Em
um gesto que chamou atenção no cenário político nacional, a ex-primeira-dama Michelle
Bolsonaro (PL) elogiou publicamente a Política Nacional de Educação Bilíngue de
Surdos (PNEBS), lançada pelo Ministério da Educação (MEC) do governo do
presidente Luiz Inácio Lula da Silva (PT). A manifestação ocorreu nesta
sexta-feira (3), em meio à repercussão de desentendimentos recentes envolvendo Michelle
e o senador Flávio Bolsonaro (PL-RJ).
Em
publicação nas redes sociais, Michelle classificou a iniciativa como "um
sonho realizado" e parabenizou a comunidade surda pela criação da nova
política pública.
"Parabenizo a nossa amada comunidade surda pelo
lançamento da Política Nacional de Educação Bilíngue de Surdos", escreveu a ex-primeira-dama, que
historicamente atua em defesa da inclusão e da ampliação dos direitos das
pessoas surdas.
A
nova política tem como objetivo garantir maior acesso, permanência e qualidade
no ensino para estudantes surdos, surdocegos, pessoas com deficiência auditiva
sinalizantes, estudantes surdos com altas habilidades ou superdotação e aqueles
com outras deficiências associadas.
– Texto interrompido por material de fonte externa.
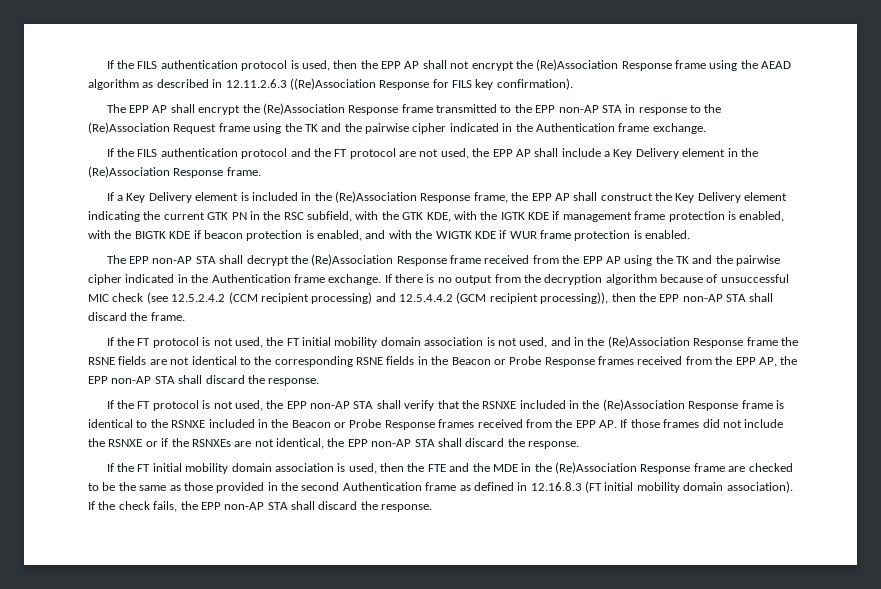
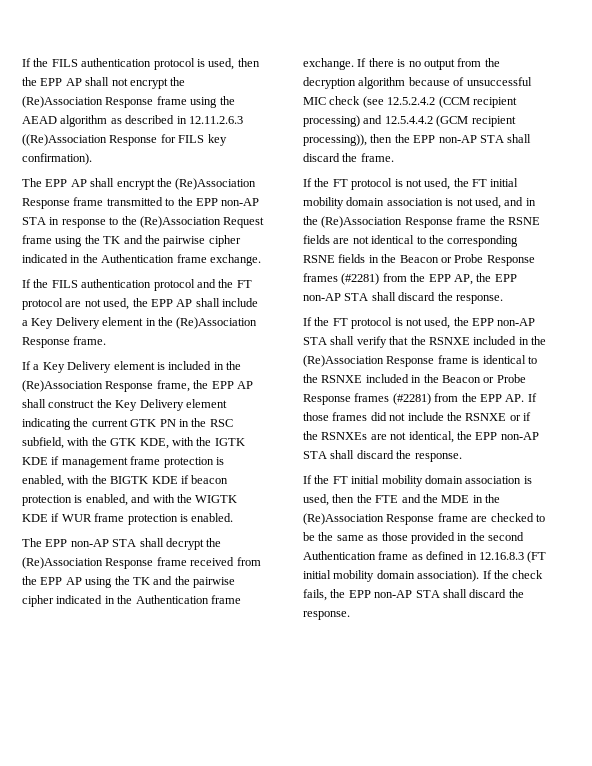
- If the FT protocol is not used, the FT initial mobility domain association is not used, and in the (Re)Association Response frame the RSNE fields are not identical to the corresponding RSNE fields in the Beacon or Probe Response frames received from the EPP AP, the EPP non-AP STA shall discard the response.
+ If the FT protocol is not used, the FT initial mobility domain association is not used, and in the (Re)Association Response frame the RSNE fields are not identical to the corresponding RSNE fields in the Beacon or Probe Response frames (#2281) from the EPP AP, the EPP non-AP STA shall discard the response.
- If the FT protocol is not used, the EPP non-AP STA shall verify that the RSNXE included in the (Re)Association Response frame is identical to the RSNXE included in the Beacon or Probe Response frames received from the EPP AP. If those frames did not include the RSNXE or if the RSNXEs are not identical, the EPP non-AP STA shall discard the response.
+ If the FT protocol is not used, the EPP non-AP STA shall verify that the RSNXE included in the (Re)Association Response frame is identical to the RSNXE included in the Beacon or Probe Response frames (#2281) from the EPP AP. If those frames did not include the RSNXE or if the RSNXEs are not identical, the EPP non-AP STA shall discard the response.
A proposta prevê que os conteúdos escolares
sejam ensinados prioritariamente em Libras, tendo a Língua Portuguesa escrita
como segunda língua, utilizando metodologias específicas para esse público.
A
medida também amplia o conceito da educação bilíngue ao fortalecer ambientes
escolares preparados para atender estudantes surdos com professores bilíngues,
materiais pedagógicos adaptados e maior convivência entre alunos que
compartilham a Língua Brasileira de Sinais (Libras), superando o modelo baseado
apenas na presença de intérpretes em salas regulares.
Segundo
informações divulgadas por aliados da ex-primeira-dama, Michelle considera que
a iniciativa atende a uma pauta que sempre defendeu durante sua atuação
pública, especialmente por seu envolvimento com a comunidade surda e com
projetos voltados à educação bilíngue.
A manifestação repercutiu nas redes sociais e no meio político por representar um raro reconhecimento público de uma política implementada por um governo adversário, reforçando a importância da educação inclusiva como tema que ultrapassa divergências partidárias.